Both House and Senate budget writers did the right thing by putting the $400 million projected surplus this year towards reserves. This is important because North Carolina’s revenue collection surprise in April was largely the result of national trends that saw strong performance in capital gains income, a likely one time event.
The challenge, of course, is that budget writers do reduce the corporate income tax rates in the context of this one-time event. The House allows the automatic trigger to go into effect reducing the rate profitable corporations pay down to 4 percent because the one-time collection above expectations meets the revenue threshold established in statute. The Senate makes permanent the tax cuts for corporations regardless of current or future revenue collections but does so, in part, using the latest revenue news as justification. Importantly, while collections are above expectations, as my colleague identified in a previous post, they are not above pre-recession levels or stronger than historic performance. Thus the decision to further reduce the state’s revenue sources based on a one-time event is not fiscally prudent.
In this week’s Prosperity Watch we wrote about more of the research into the national trend that drove an increase in personal income tax collections at tax time.
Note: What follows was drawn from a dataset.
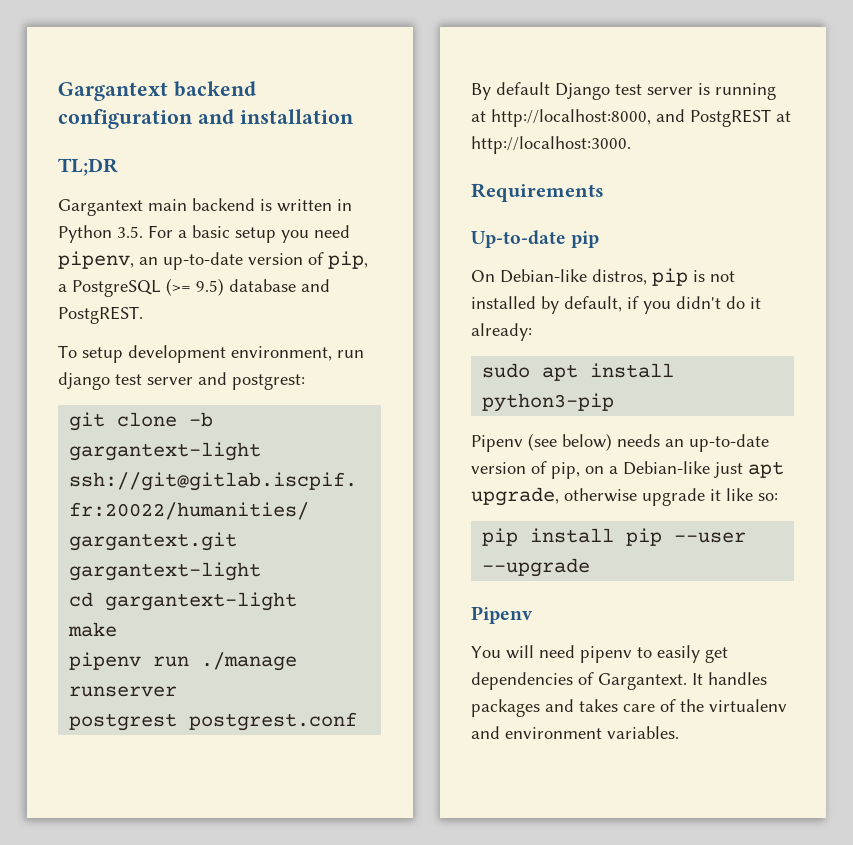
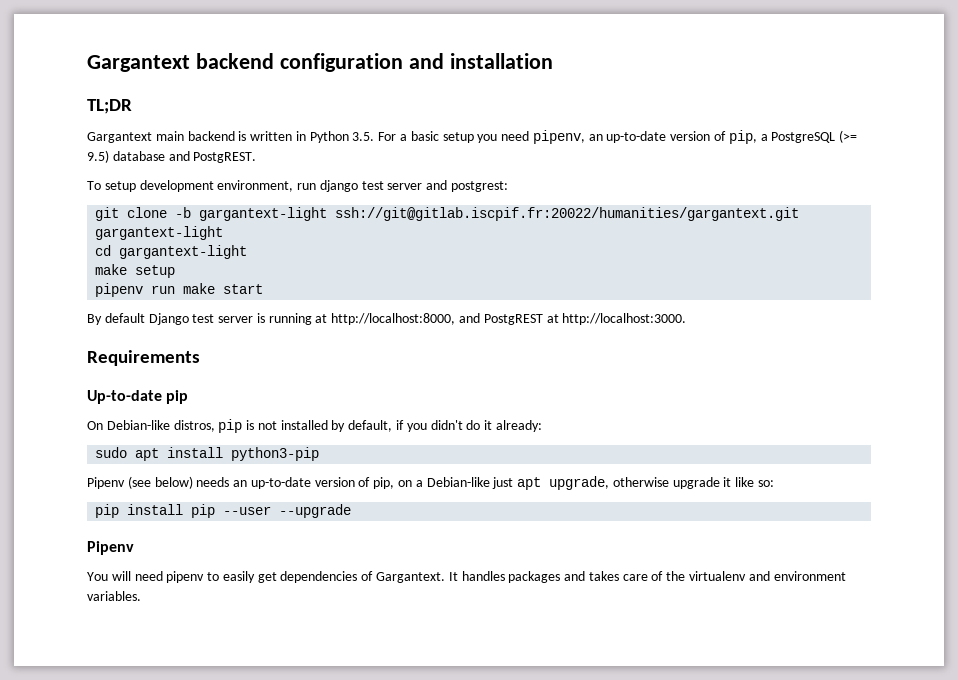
(118, 629) none -> [135,265,176,278] setup
[201,652,298,671] [69,686,178,697] [69,712,358,731] ./manage runserver // postgrest postgrest.conf -> [183,283,264,294] make start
38 of the 41 states that have a broad-based personal income tax saw an average year over year growth in personal income tax collections of 11.5 percent according to a new report by the Rockefeller Institute of Government. Overall, 36 of the 38 states saw growth in personal income tax collections, with only Kansas and Illinois seeing a decline. North Carolina joined 25 other states in reporting double-digit growth in year over year personal income tax collections. Notably, other states that experienced similarly strong growth in their personal income tax collections did not pursue tax cuts and some states, California and Connecticut for example, raised taxes.